Inkscape would be the correct program to create a vector layout - but outlining is unnecesarry - and creating a PNG is the same as creating a raster, as PNG files cannot contain vector information.

2 - If you export to PDF then fonts are automatically embedded (given the permission is in the font for embedding)
Fonts are software - you license them - you can purchase a license to use a font - but you never own a font.

As it's software - then it has a setting within this to allow embedding. The only time anyone would see what font it is is if they opened the PDF in a program to make an edit - which is common amongst amatures - PDFS are final files and most printers can print from PDFs. If they are asking for fonts then they are doing something terribly wrong.

--- A bit of background - years ago, people used to have to pack up all their files, including fonts, and that meant after a while all the fonts you can think of were on your system, and you didn't have to pay for them. This means that the creator of the font who sold it originally, only sold it once for a few dollars. This is incredibly unfair since 1000s of people now had a copy and would make money off using a font they got for free, while the creator got nothing. So - to stop the spread of fonts to multiple systems, Adobe (who engineered PDF format) got together with Type Foundaries and agreed to "embed" the fonts for printing.

If a font doesn't have permission for embedding, then you need to obtain permission, or pay a bit more from the creator of the font.

I think it's far that people get paid for their work, and there's no reason why I should profit from someone else's work, that would be stealing.


3. You should learn the difference between Raster and Vector - where raster has an output resolution, different printing methods require different resolutions.

What you should do is head over to www.lynda.com and you can sign up to do a course on preparing files for print - it's a 2 week free trial and if you want to discontinue you can - or pay the money to finish the course.
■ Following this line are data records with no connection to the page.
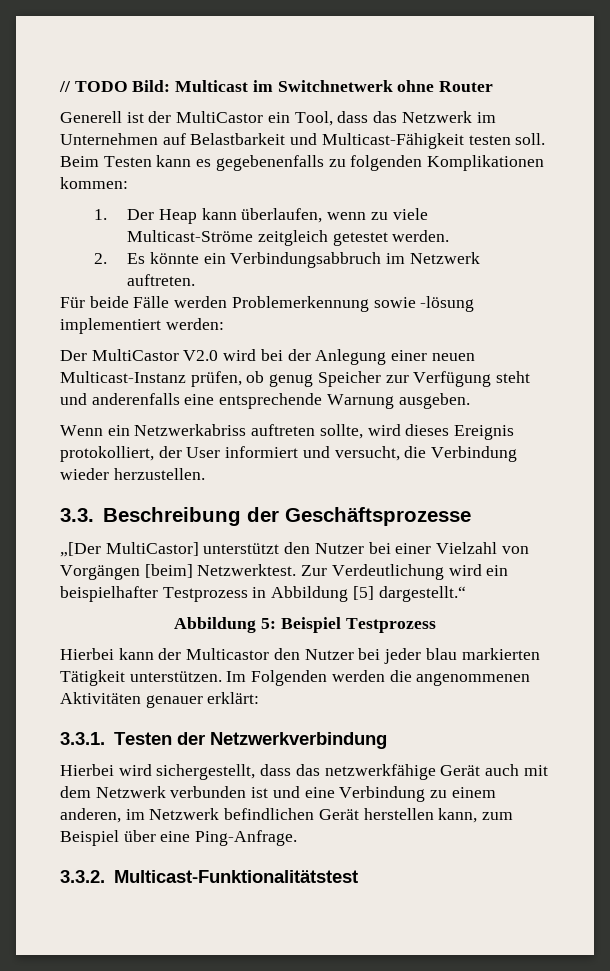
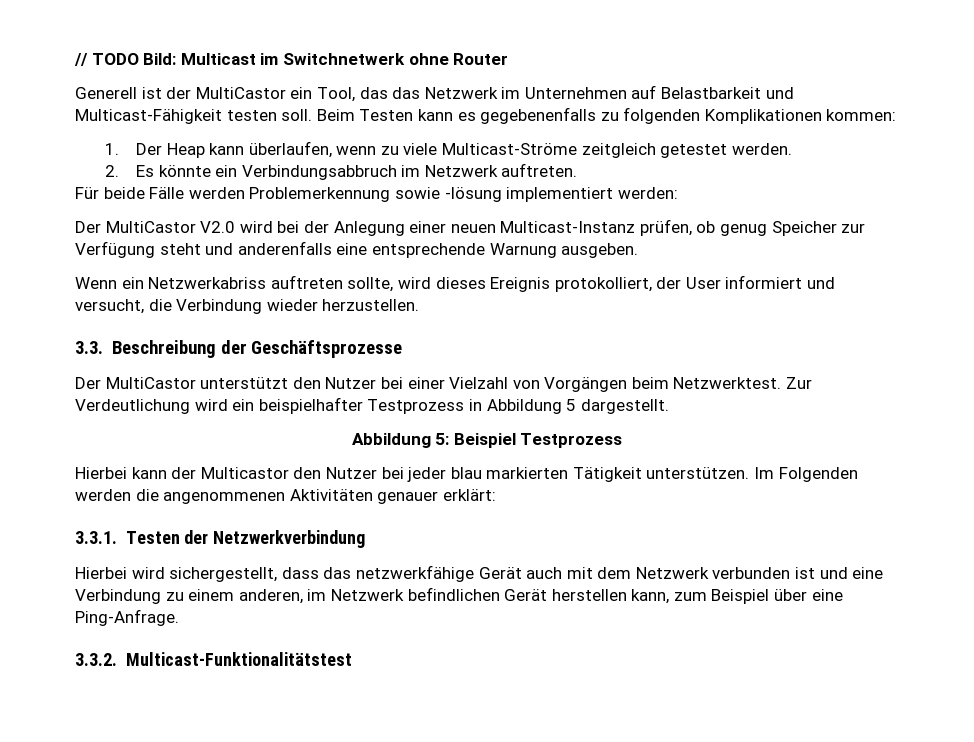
- Generell ist der MultiCastor ein Tool, dass das Netzwerk im Unternehmen auf Belastbarkeit und Multicast-Fähigkeit testen soll.
+ Generell ist der MultiCastor ein Tool, das das Netzwerk im Unternehmen auf Belastbarkeit und Multicast-Fähigkeit testen soll.
- „[Der MultiCastor] unterstützt den Nutzer bei einer Vielzahl von Vorgängen [beim] Netzwerktest.
+ Der MultiCastor unterstützt den Nutzer bei einer Vielzahl von Vorgängen beim Netzwerktest.
- Zur Verdeutlichung wird ein beispielhafter Testprozess in Abbildung [5] dargestellt.“
+ Zur Verdeutlichung wird ein beispielhafter Testprozess in Abbildung 5 dargestellt.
https://www.lynda.com/Inkscape-training-tutorials/7712-0.html

https://www.lynda.com/GIMP-tutorials/GIMP-Essential-Training-revision/572891-2.html

https://www.lynda.com/InDesign-tutorials/Create-print-ready-PDF/604233/660083-4.html

https://www.lynda.com/InDesign-tutorials/Learning-Print-Production/495278-2.html

https://www.lynda.com/Acrobat-tutorials/Comparing-raster-vs-vector-images/100221/108464-4.html

https://www.lynda.com/InDesign-tutorials/Comparing-raster-versus-vector-artwork/495278/551619-4.html


Of course these are all starting points.
Thank you so much for your help and the links. I know you said about exporting to PDFS but I have always exported to Jpeg as this is what everyone else does on the site where I am selling my work. So, are fonts automatically embedded in Jpegs? When I purchase a commercial font, I only use it to create products, such as wall art prints and T-shirts as stated in the license, I am not physically selling the font to anyone, therefore, I presume I am not stealing? Many thanks.
 
hankscorpio

hankscorpio

Moderator
Staff member
#5
Depends if the font allows it and that would be in the licnese as a text file when you buy it. As said the font becomes part of the image so it's part of the graphic and quality depends on the resolution of the image.

It would no longer be "live" text.
So outlining your text for a jpeg is a complete waste of time.

You should still learn how to create at hi res in gimp. There's plenty of tuts online.